Big Law’s Golden Gates Still Guarded by Elite Campuses

The promise of a more open road into America’s most lucrative law firms hasn’t quite materialised. Despite a shift in recruiting practices, the pipeline into “Big Law” remains tightly controlled by a small circle of prestigious law schools.
Fresh data from the American Bar Association paints a stark picture: in 2025, just 16 law schools managed to place at least half of their graduates into associate roles at firms with more than 250 lawyers—positions often carrying starting salaries around $225,000. At the other end, nearly 90 accredited schools saw 10% or fewer of their graduates break into these firms. Eleven schools didn’t send a single graduate into Big Law.
Zoom out, and the imbalance becomes even sharper. Roughly half of all accredited law schools collectively accounted for just 10% of new hires at large firms. Meanwhile, a tight cluster of about 20 top institutions supplied half the talent pool.
For many aspiring lawyers, the message is clear: where you study still heavily shapes where you land.
The persistence of this pattern is particularly striking given how recruitment has evolved. Not long ago, top firms relied on on-campus interview circuits, limiting their reach to a handful of elite schools. The pandemic disrupted that model, pushing interviews online and theoretically opening doors to a wider range of candidates.
But access hasn’t translated into outcomes.
Firms have instead accelerated hiring timelines, often recruiting students in their first year—sometimes before they’ve even received grades. With limited academic records to assess, employers are leaning more heavily on signals like undergraduate performance, prior experience, and, crucially, the reputation of the law school itself.
The result? Prestige matters more, not less.
Even among the top performers, rankings shift slightly year to year. One elite school may edge out another in sending the highest share of graduates to major firms, but the broader pattern holds steady: the same cluster of highly ranked institutions dominates the hiring landscape.

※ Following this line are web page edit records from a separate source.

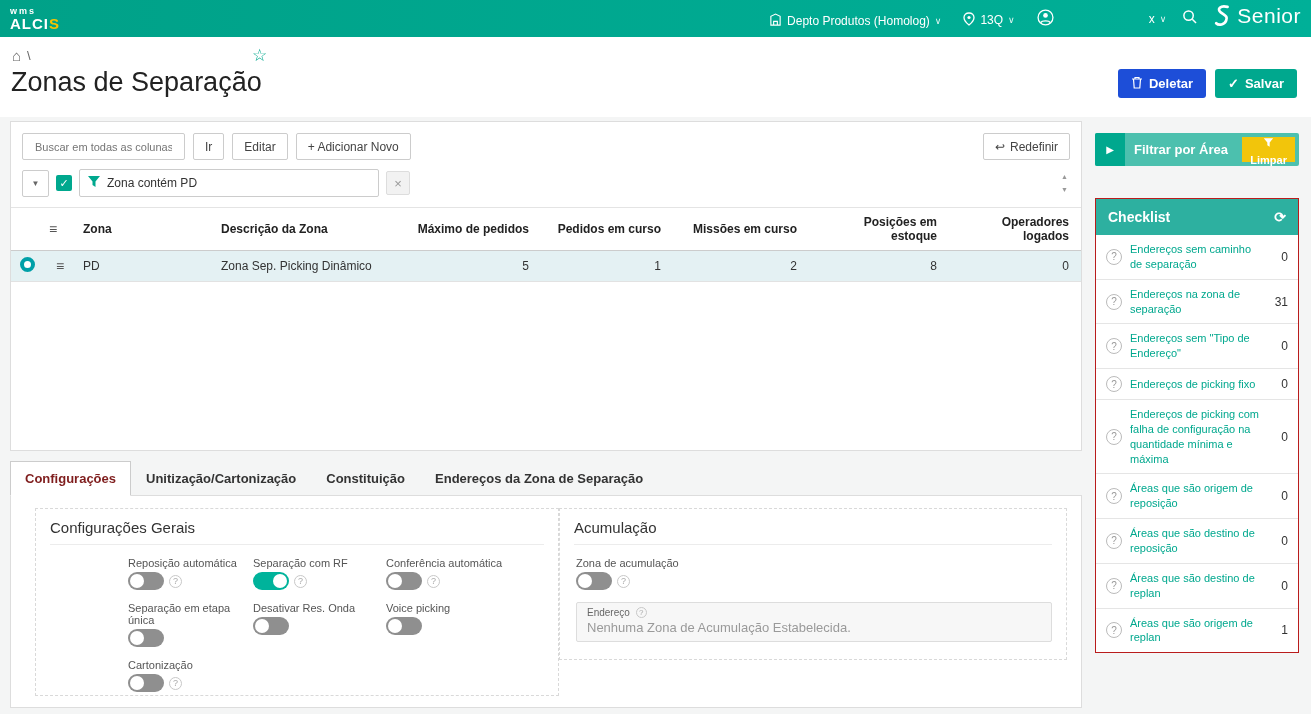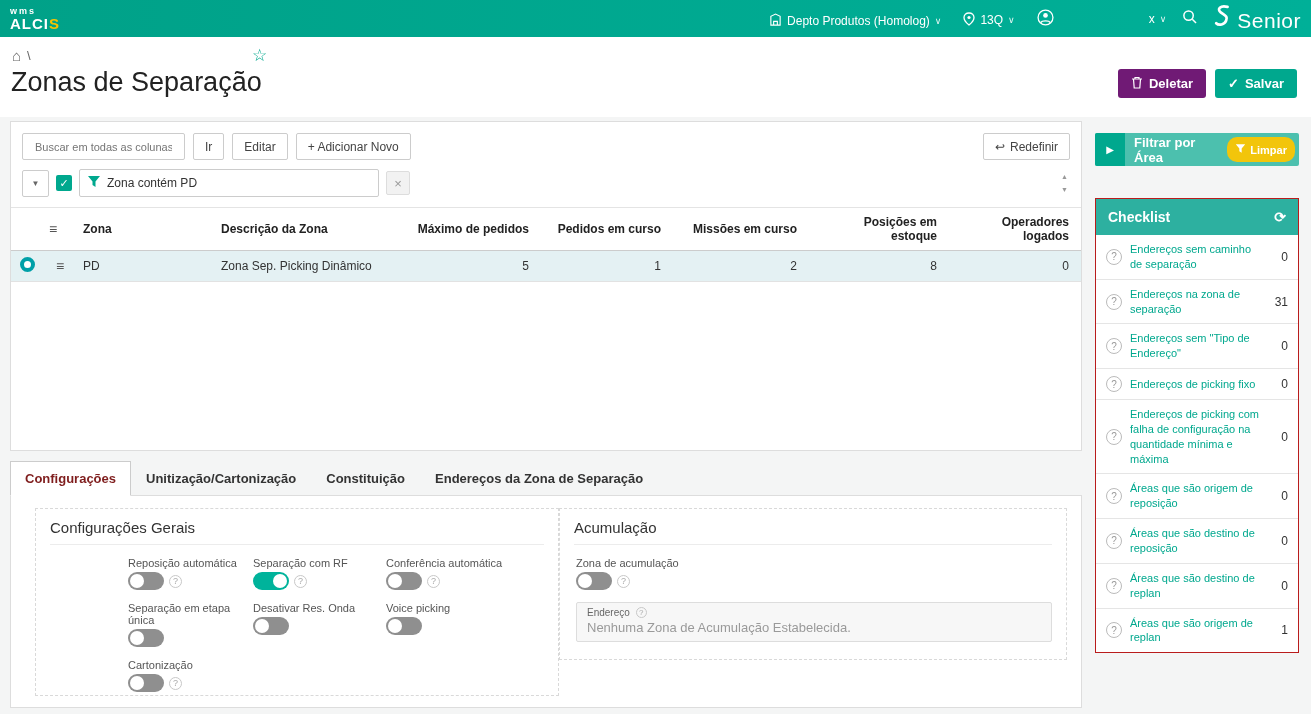--- a/index.html
+++ b/index.html
@@ -11,32 +11,32 @@
     background:linear-gradient(90deg,#00a188,#00b098); color:#fff;
     display:flex; align-items:center; padding:0 10px; }
   .logo { display:flex; flex-direction:column; line-height:1; cursor:pointer; }
   .logo-top { font-size:9px; letter-spacing:2px; font-weight:bold; }
   .logo-main { font-size:15px; font-weight:bold; letter-spacing:1px; }
   .logo-accent { color:#f8c300; }
   .tb-center { margin-left:auto; display:flex; align-items:flex-end; gap:22px; }
   .tb-item { display:flex; align-items:center; gap:5px; font-size:12px; cursor:pointer; }
   .chev { font-size:9px; opacity:.9; }
   .tb-right { display:flex; align-items:center; gap:16px; margin-left:95px; }
-  .brand { display:flex; align-items:flex-end; gap:4px; font-size:21px; font-weight:400; letter-spacing:.5px; cursor:pointer; }
+  .brand { display:flex; align-items:flex-start; gap:4px; font-size:21px; font-weight:400; letter-spacing:.5px; cursor:pointer; }
 
   
   .pagehead { position:absolute; left:0; top:37px; width:1311px; height:80px; background:#fff; }
   .crumbs { position:absolute; left:12px; top:10px; font-size:13px; color:#666; display:flex; gap:6px; align-items:center; }
   .crumb-home { cursor:pointer; font-size:15px; }
   .fav-star { position:absolute; left:252px; top:8px; font-size:17px; color:#00a88e; cursor:pointer; }
   .page-title { position:absolute; left:11px; top:30px; font-size:27px; font-weight:400; color:#222; }
   .head-buttons { position:absolute; right:14px; top:32px; display:flex; gap:9px; }
   .btn-danger, .btn-primary { height:29px; border:none; border-radius:3px; color:#fff;
     font-size:13px; font-weight:bold; padding:0 13px; display:flex; align-items:center; gap:6px; cursor:pointer; font-family:inherit; }
-  .btn-danger { background:#701a75; }
+  .btn-danger { background:#1d4ed8; }
   .btn-primary { background:#00a88e; }
 
   
   .main-card { position:absolute; left:10px; top:121px; width:1072px; height:330px;
     background:#fff; border:1px solid #ddd; display:flex; flex-direction:column; }
   .toolbar { display:flex; align-items:center; gap:8px; padding:11px 11px 9px 11px; }
   .search-input { width:163px; height:27px; border:1px solid #ccc; border-radius:2px; padding:0 12px;
     font-size:11px; color:#555; font-family:inherit; outline:none; }
   .tb-btn { height:27px; background:#fff; border:1px solid #ccc; border-radius:2px; color:#444;
     font-size:12px; padding:0 11px; cursor:pointer; font-family:inherit; display:flex; align-items:center; gap:5px; }
@@ -96,23 +96,23 @@
   .fld-label { font-size:10px; color:#666; display:flex; align-items:center; gap:4px; }
   .fld-label .q { width:11px; height:11px; font-size:8px; margin-left:2px; }
   .fld-value { font-size:13px; color:#9a9a9a; margin-top:2px; }
 
   
   .sidebar { position:absolute; left:1095px; top:133px; width:204px; }
   .filter-strip { height:33px; background:#4cc0ae; display:flex; align-items:center; border-radius:2px; overflow:hidden; cursor:pointer; }
   .play-box { width:30px; height:33px; background:#00a88e; color:#fff; font-size:10px;
     display:flex; align-items:center; justify-content:center; flex-shrink:0; }
   .filter-strip-label { color:#fff; font-size:13px; font-weight:bold; padding-left:9px; flex:1; }
-  .limpar-btn { height:25px; margin-right:4px; background:#f2c50b; border:none; border-radius:10px;
+  .limpar-btn { height:25px; margin-right:4px; background:#f2c50b; border:none; border-radius:0;
     color:#fff; font-size:11px; font-weight:bold; display:flex; align-items:center; gap:4px;
-    padding:0 8px; cursor:pointer; font-family:inherit; flex-shrink:0; }
+    padding:0 8px; cursor:pointer; font-family:inherit; flex-shrink:0;flex-direction:column; }
   .checklist { margin-top:32px; background:#fff; border:1px solid #b91c1c; }
   .cl-header { background:#2db0a0; color:#fff; font-size:14px; font-weight:bold;
     padding:10px 12px; display:flex; align-items:center; justify-content:space-between; }
   .cl-refresh { font-size:14px; cursor:pointer; }
   .cl-item { display:flex; align-items:center; gap:8px; padding:7px 10px; border-bottom:1px solid #e5e5e5; cursor:pointer; }
   .cl-item:last-child { border-bottom:none; }
   .q-icon { display:flex; align-items:center; justify-content:center; width:16px; height:16px;
     border:1px solid #bbb; border-radius:50%; font-size:10px; color:#999; flex-shrink:0; }
   .cl-label { flex:1; color:#00a88e; font-size:11px; line-height:1.35; }
   .cl-count { color:#333; font-size:12px; min-width:16px; text-align:right; }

Fee Fight Brews Over Pentagon Policy Case
In a separate legal clash, the U.S. Justice Department is pushing back against a request for legal fees tied to a lawsuit over a Pentagon research funding policy.
A university association that successfully challenged a cap on indirect cost reimbursements is seeking $530,000 under a federal law that allows certain winning parties to recover fees—provided the government’s stance wasn’t “substantially justified.”
The government argues its position was reasonable and untested in prior litigation, and that awarding fees would be inappropriate given the financial strength of the institutions involved. The dispute adds another layer to ongoing debates about when public agencies should bear the cost of unsuccessful legal defenses.

Litigation Funding May Stretch Lawsuits’ Lifespans
Meanwhile, new academic research suggests that third-party litigation funding could be quietly reshaping how long cases last—and how far they go.
An analysis of federal civil cases found that lawsuits backed by external funding were less likely to be dismissed early and tended to run significantly longer. On average, funded cases stretched to over 850 days, compared to just under a year for those without such support.
The implication is straightforward: when plaintiffs have financial backing, they may be more willing to push forward rather than settle early. With legal costs cushioned, the calculus of risk changes—and so does the trajectory of the case.
Together, these threads reveal a legal ecosystem where access, resources, and institutional prestige continue to exert outsized influence—whether in landing a coveted job or sustaining a courtroom battle.